Task to carry out: Find the line with "row order: veh#" and the line with "row 28: none" in the entries below; output exactly those two lines, every line between them, and no others.

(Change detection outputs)
Segment Open

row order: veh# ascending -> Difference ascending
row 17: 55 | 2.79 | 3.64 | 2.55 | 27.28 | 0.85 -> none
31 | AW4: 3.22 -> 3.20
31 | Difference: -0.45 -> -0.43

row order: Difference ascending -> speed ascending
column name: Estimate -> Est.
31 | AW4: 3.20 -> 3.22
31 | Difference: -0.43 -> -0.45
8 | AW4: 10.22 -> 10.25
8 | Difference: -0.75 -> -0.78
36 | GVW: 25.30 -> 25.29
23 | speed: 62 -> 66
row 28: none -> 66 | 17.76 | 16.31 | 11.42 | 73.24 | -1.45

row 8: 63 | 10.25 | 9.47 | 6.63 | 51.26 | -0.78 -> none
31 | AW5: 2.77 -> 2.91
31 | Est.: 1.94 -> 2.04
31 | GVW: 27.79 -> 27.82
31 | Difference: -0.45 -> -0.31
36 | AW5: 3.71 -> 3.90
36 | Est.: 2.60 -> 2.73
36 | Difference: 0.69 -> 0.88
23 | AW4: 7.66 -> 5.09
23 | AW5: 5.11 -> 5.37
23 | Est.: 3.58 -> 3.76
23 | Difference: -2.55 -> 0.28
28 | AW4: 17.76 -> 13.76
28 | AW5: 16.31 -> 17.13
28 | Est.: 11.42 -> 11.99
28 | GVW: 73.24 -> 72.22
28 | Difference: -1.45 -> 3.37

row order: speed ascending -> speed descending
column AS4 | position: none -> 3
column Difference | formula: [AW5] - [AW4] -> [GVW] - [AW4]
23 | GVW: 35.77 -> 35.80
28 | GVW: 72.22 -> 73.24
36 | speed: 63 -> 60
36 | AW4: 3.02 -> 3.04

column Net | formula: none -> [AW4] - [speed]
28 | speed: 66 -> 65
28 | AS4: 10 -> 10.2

Segment Closed
Segment Open

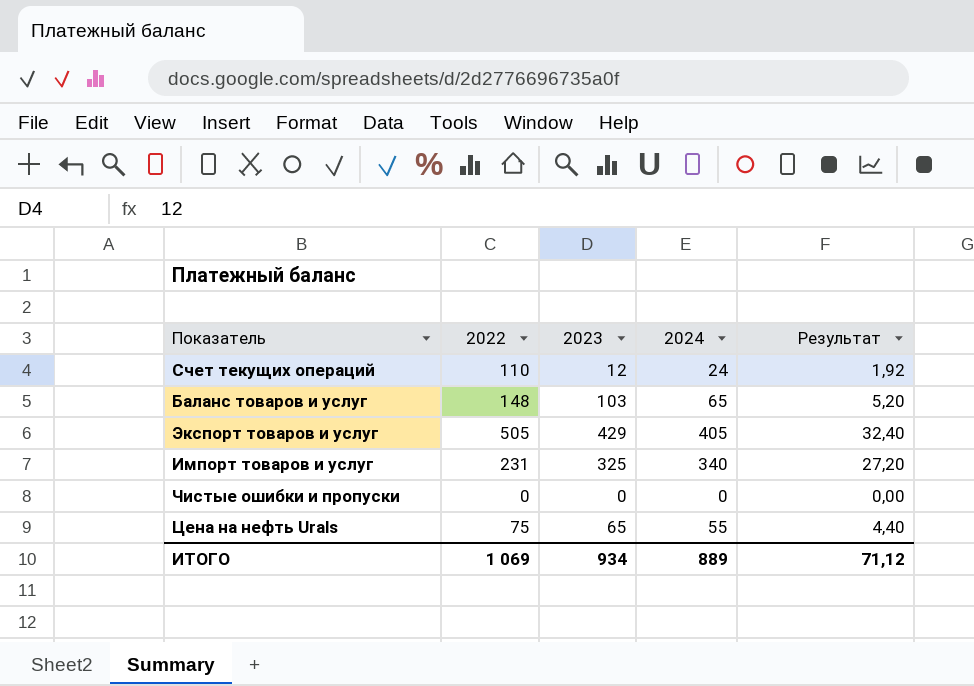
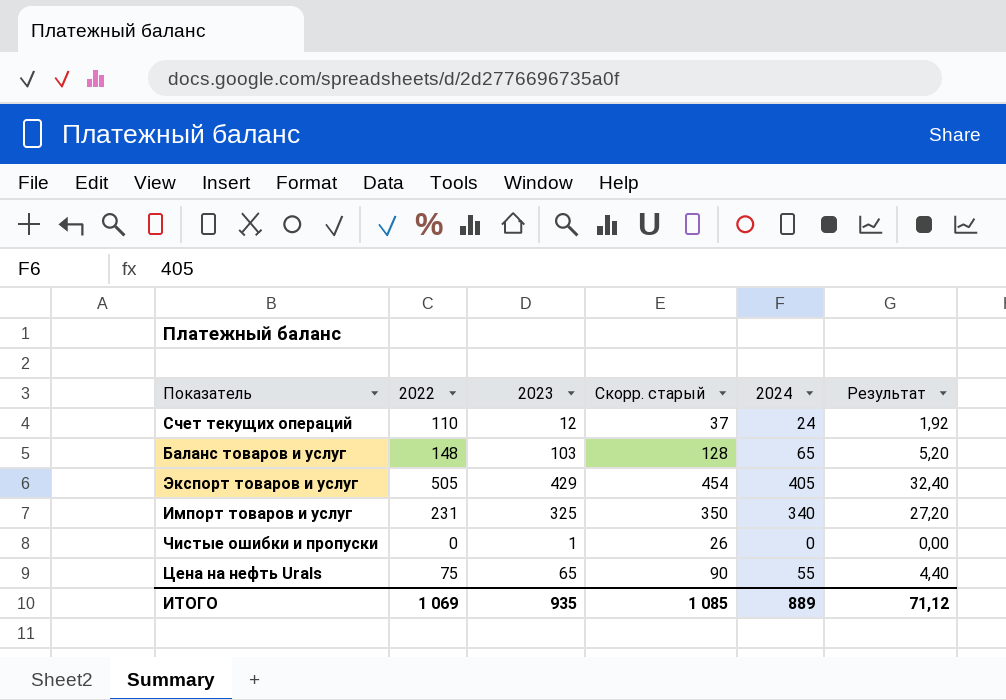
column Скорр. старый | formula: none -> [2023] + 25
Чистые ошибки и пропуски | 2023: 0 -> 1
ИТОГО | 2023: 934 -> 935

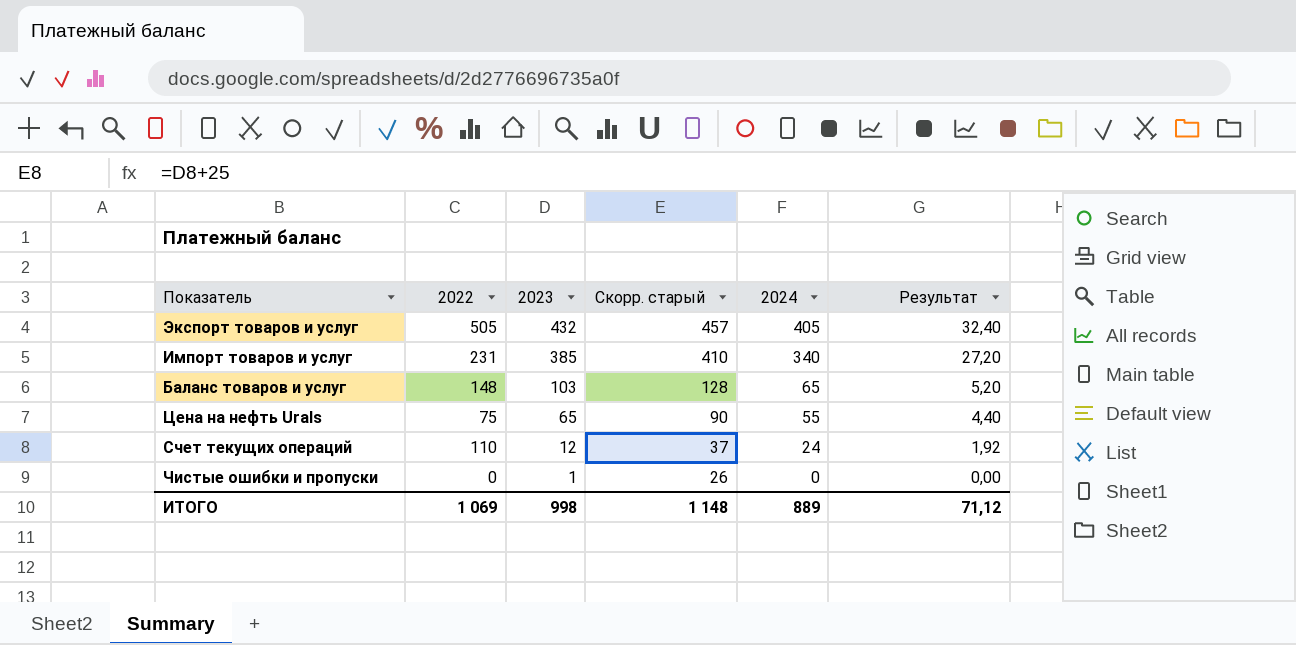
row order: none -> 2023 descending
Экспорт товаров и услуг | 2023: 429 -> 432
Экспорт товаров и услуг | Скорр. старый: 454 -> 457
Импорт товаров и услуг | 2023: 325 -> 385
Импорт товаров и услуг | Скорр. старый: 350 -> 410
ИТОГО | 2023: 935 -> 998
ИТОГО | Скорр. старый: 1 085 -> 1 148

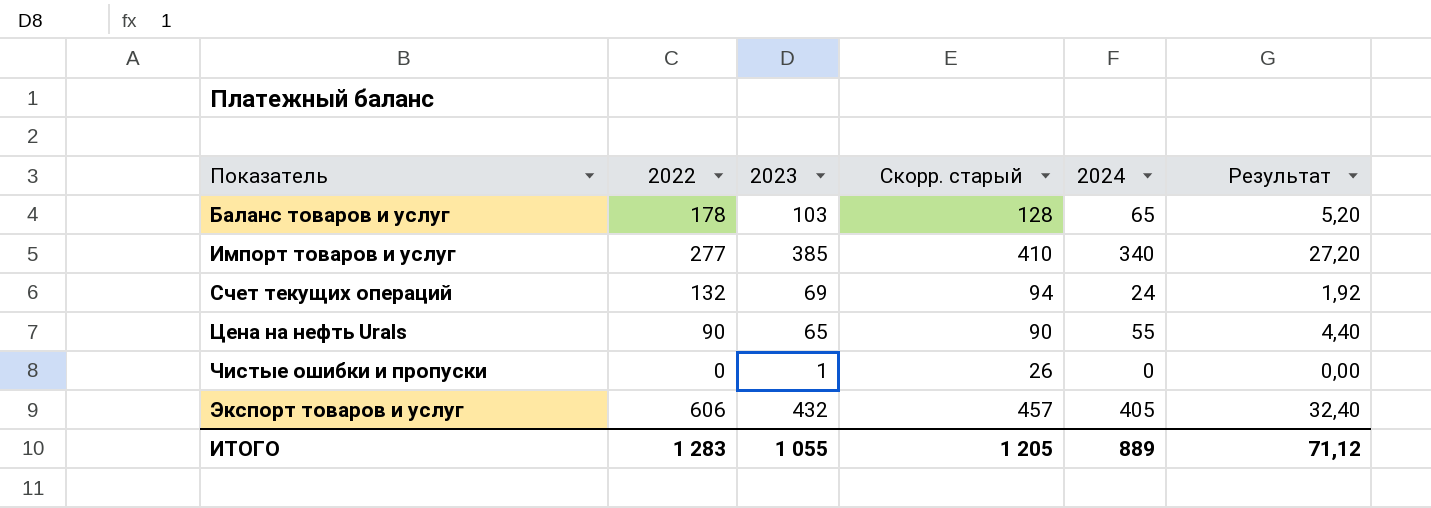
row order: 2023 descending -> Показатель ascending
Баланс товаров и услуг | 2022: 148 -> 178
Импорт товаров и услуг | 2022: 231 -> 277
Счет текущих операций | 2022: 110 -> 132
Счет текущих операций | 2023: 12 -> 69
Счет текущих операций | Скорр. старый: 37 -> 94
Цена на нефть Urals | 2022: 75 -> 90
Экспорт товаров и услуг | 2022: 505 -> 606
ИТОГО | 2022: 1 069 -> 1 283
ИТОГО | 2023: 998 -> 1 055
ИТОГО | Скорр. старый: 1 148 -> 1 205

Segment Closed

Response:
row order: veh# ascending -> Difference ascending
row 17: 55 | 2.79 | 3.64 | 2.55 | 27.28 | 0.85 -> none
31 | AW4: 3.22 -> 3.20
31 | Difference: -0.45 -> -0.43

row order: Difference ascending -> speed ascending
column name: Estimate -> Est.
31 | AW4: 3.20 -> 3.22
31 | Difference: -0.43 -> -0.45
8 | AW4: 10.22 -> 10.25
8 | Difference: -0.75 -> -0.78
36 | GVW: 25.30 -> 25.29
23 | speed: 62 -> 66
row 28: none -> 66 | 17.76 | 16.31 | 11.42 | 73.24 | -1.45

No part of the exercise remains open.